A empresa da Câmara Municipal de Lisboa que está a requalificar o Parque Tejo, onde vai ocorrer a Jornada Mundial da Juventude, adjudicou por ajuste direto a construção de um altar-palco por mais de 4,2 milhões de euros. Conseguimos, Portugal, Lisboa. Esperávamos, desejávamos, conseguimos. Mais uma prova da forma como a Igreja se afasta dos seus princípios: 4 milhões de euros num altar para o Papa falar, quando Cristo precisaria no máximo de três paletes do Leroy Merlin.
Portugal é um país que gosta de ser anfitrião de grandes eventos com milhões de pessoas, enquanto que os portugueses gostariam apenas de ter uma casa com uma sala onde pudessem anfitriar um jantar com dois amigos. No Euro 2004, já tínhamos estourado dinheiro com infraestruturas que não tiveram uso posterior, mas pelo menos, na altura, construiu-se uma Catedral a sério. Nesse certame, Portugal perdeu na final por culpa própria, mas neste novo grande evento internacional já nos podemos queixar de um roubo de igreja. No fundo, Portugal é uma espécie de descampado do Mundo: bom para organizar eventos esporádicos, mas um sítio impensável para se viver.

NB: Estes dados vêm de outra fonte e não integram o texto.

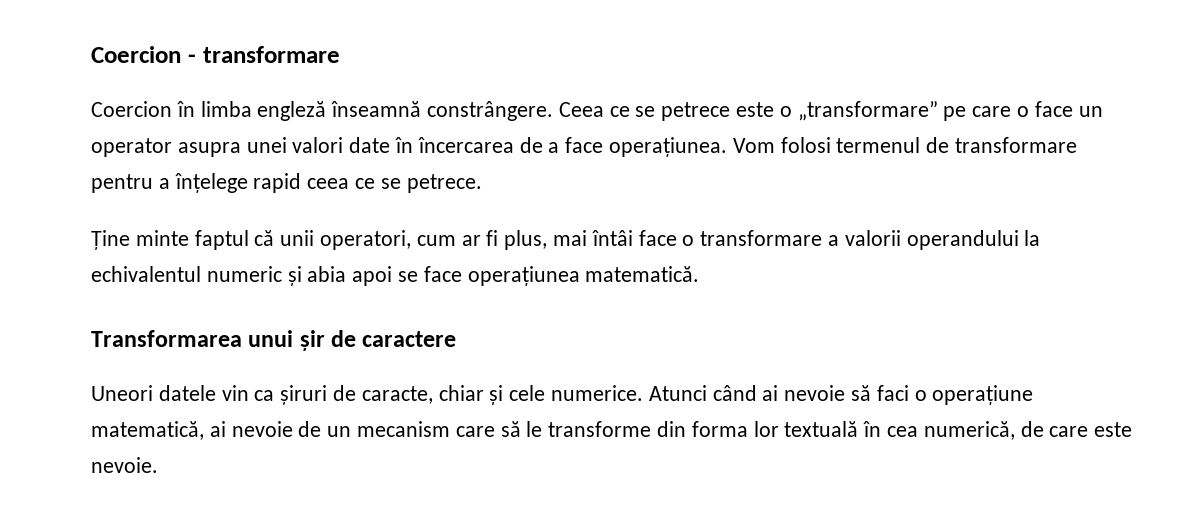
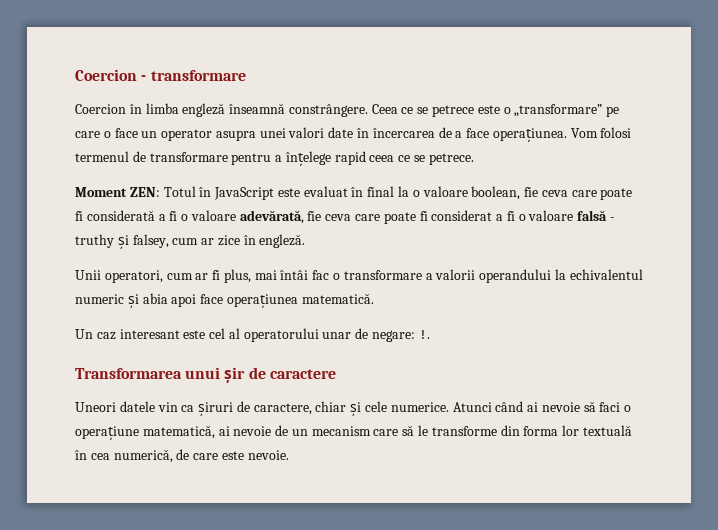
- Ține minte faptul că unii operatori, cum ar fi plus, mai întâi face o transformare a valorii operandului la echivalentul numeric și abia apoi se face operațiunea matematică.
+ Moment ZEN: Totul în JavaScript este evaluat în final la o valoare boolean, fie ceva care poate fi considerată a fi o valoare adevărată, fie ceva care poate fi considerat a fi o valoare falsă - truthy și falsey, cum ar zice în engleză.
+ Unii operatori, cum ar fi plus, mai întâi fac o transformare a valorii operandului la echivalentul numeric și abia apoi face operațiunea matematică.
+ Un caz interesant este cel al operatorului unar de negare: !.
- Uneori datele vin ca șiruri de caracte, chiar și cele numerice.
+ Uneori datele vin ca șiruri de caractere, chiar și cele numerice.

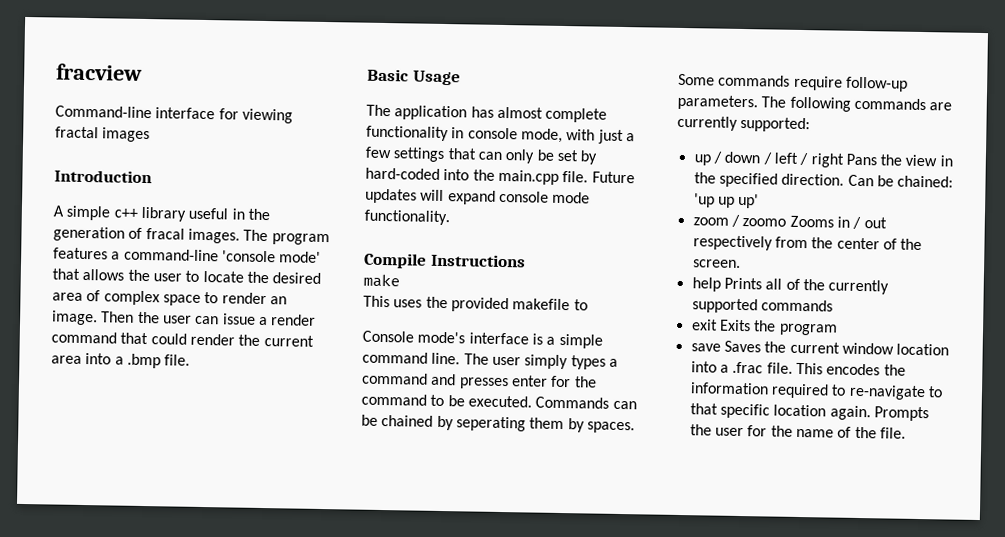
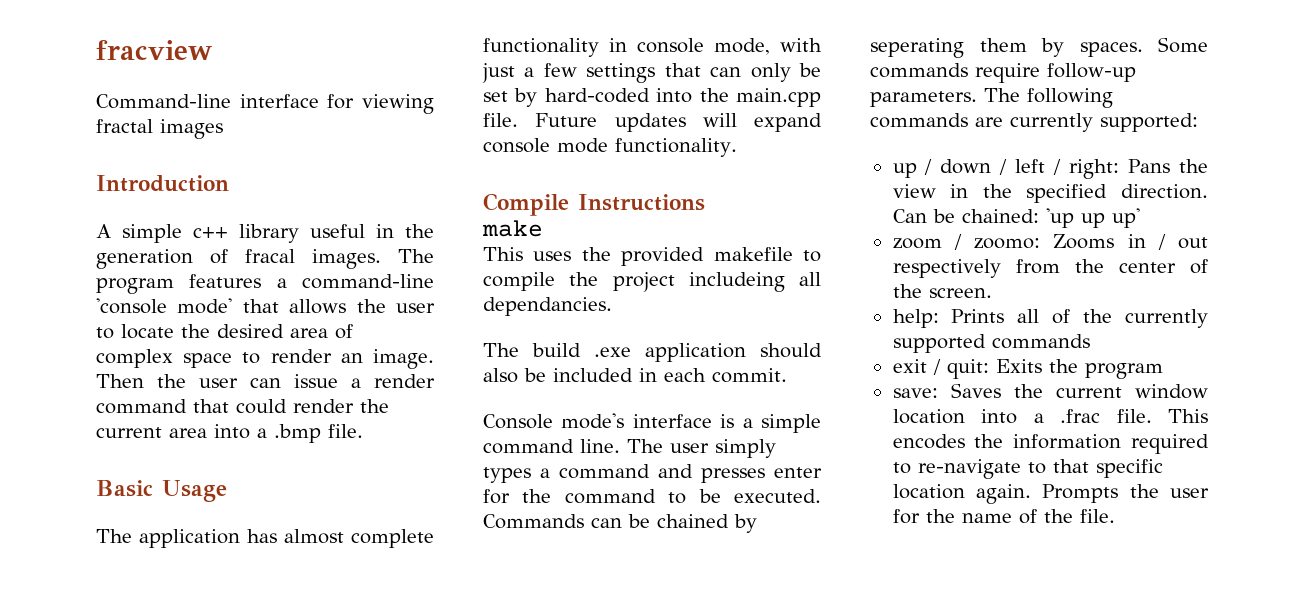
- This uses the provided makefile to
+ This uses the provided makefile to compile the project includeing all dependancies.
+ The build .exe application should also be included in each commit.
- up / down / left / right Pans the view in the specified direction.
+ up / down / left / right: Pans the view in the specified direction.
- zoom / zoomo Zooms in / out respectively from the center of the screen.
+ zoom / zoomo: Zooms in / out respectively from the center of the screen.
- help Prints all of the currently supported commands
+ help: Prints all of the currently supported commands
- exit Exits the program
+ exit / quit: Exits the program
- save Saves the current window location into a .frac file.
+ save: Saves the current window location into a .frac file.

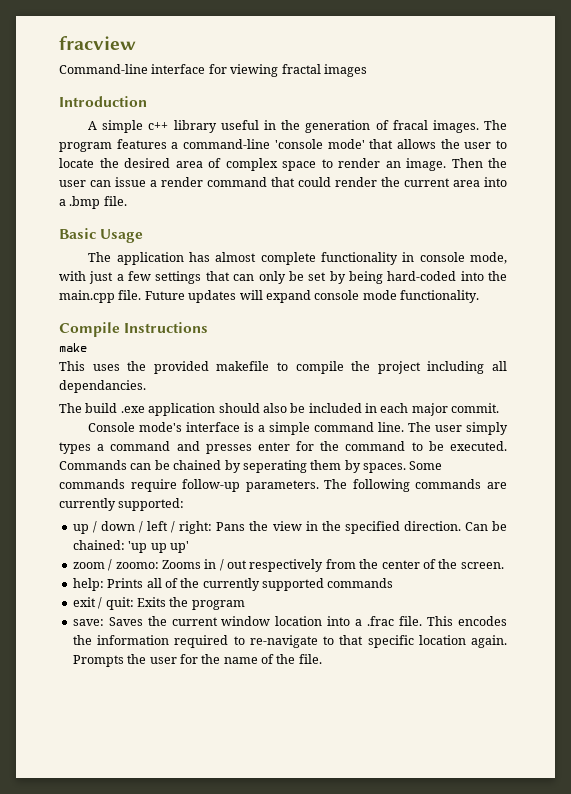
- The application has almost complete functionality in console mode, with just a few settings that can only be set by hard-coded into the main.cpp file.
+ The application has almost complete functionality in console mode, with just a few settings that can only be set by being hard-coded into the main.cpp file.
- This uses the provided makefile to compile the project includeing all dependancies.
+ This uses the provided makefile to compile the project including all dependancies.
- The build .exe application should also be included in each commit.
+ The build .exe application should also be included in each major commit.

Julgava que Portugal era um estado laico, mas afinal é um estado Laika: um cãozinho que levanta a pata perante a Igreja porque quer chegar ao Céu. Por outro lado, isto não tem de significar que Portugal é uma nação temente a Deus, temos é uma devoção incondicional por obras públicas inúteis. Felizmente que o Vaticano não é em Portugal - tenho a certeza de que a varanda da Basílica de São Pedro já teria sido transformada em marquise.
É muito católico que a Câmara esbanje dinheiro em altares enquanto os munícipes continuam a viver na miséria habitacional. A fazer lembrar os bons tempos do absolutismo. Só que já não estamos no tempo do D. João V, o Magnânimo. Estamos no tempo do João Que Vive Num Quinto Andar Sem Elevador Por 700 Euros Porque o Senhorio É Magnânimo. Finalmente fiquei esclarecido em relação à falta de oferta de casas na cidade: a Câmara de Lisboa afinal não tem casas vazias - estão é arrendadas a Deus, que é omnipresente.
Os jovens não têm dinheiro para pagar a renda, mas a Câmara tem dinheiro para deixar o dízimo. Estamos tão empenhados em agradar ao Papa que acredito que até estaríamos dispostos a depositar o Carlos Moedas na caixa das esmolas. O lema da campanha eleitoral do atual edil era "Novos Tempos", mas foi uma gralha da gráfica. O verdadeiro mote era "Novos Templos".
Em todo o caso, e apesar do avultado investimento que se está a fazer para que sejam felizes no WebSummit beato, não tenho especial inveja dos participantes. As Jornadas Mundiais da Juventude vão ser no Parque Tejo, construído por cima de um antigo aterro sanitário, que se encontra sob a Vasco da Gama. Vendo bem, há aqui um padrão: Lisboa habituou-se a ser uma cidade que manda os jovens para debaixo da ponte.